Source material:

*** Begin section ***

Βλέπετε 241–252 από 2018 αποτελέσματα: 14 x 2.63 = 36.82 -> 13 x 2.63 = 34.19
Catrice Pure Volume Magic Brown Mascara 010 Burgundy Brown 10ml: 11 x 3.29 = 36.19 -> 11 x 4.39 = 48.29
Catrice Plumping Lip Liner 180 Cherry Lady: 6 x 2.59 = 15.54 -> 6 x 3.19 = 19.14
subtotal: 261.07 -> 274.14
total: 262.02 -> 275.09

*** End section ***
*** Begin section ***

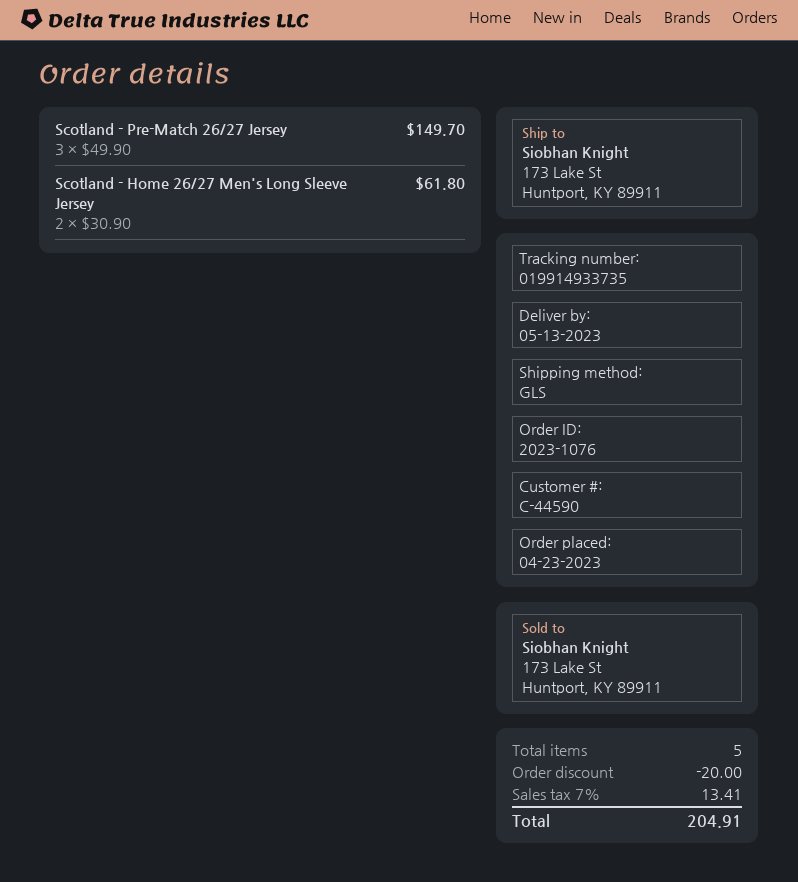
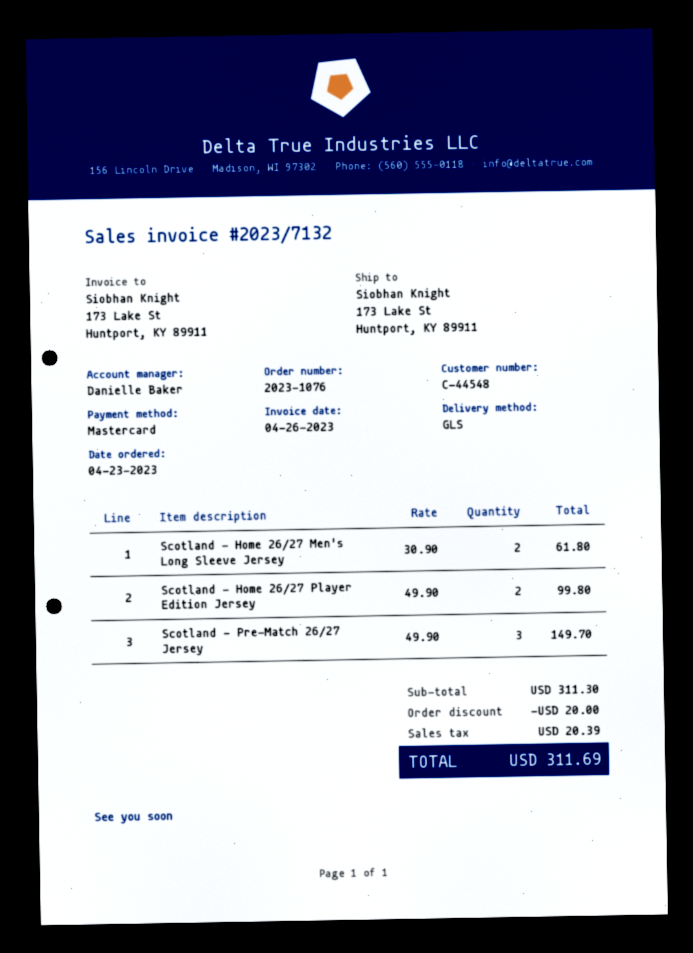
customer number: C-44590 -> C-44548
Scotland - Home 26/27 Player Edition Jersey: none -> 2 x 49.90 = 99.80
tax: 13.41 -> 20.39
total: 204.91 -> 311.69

*** End section ***

What you will do: Extract every line containing the string "Catrice" from the data above.

Finished exercise:
Catrice Pure Volume Magic Brown Mascara 010 Burgundy Brown 10ml: 11 x 3.29 = 36.19 -> 11 x 4.39 = 48.29
Catrice Plumping Lip Liner 180 Cherry Lady: 6 x 2.59 = 15.54 -> 6 x 3.19 = 19.14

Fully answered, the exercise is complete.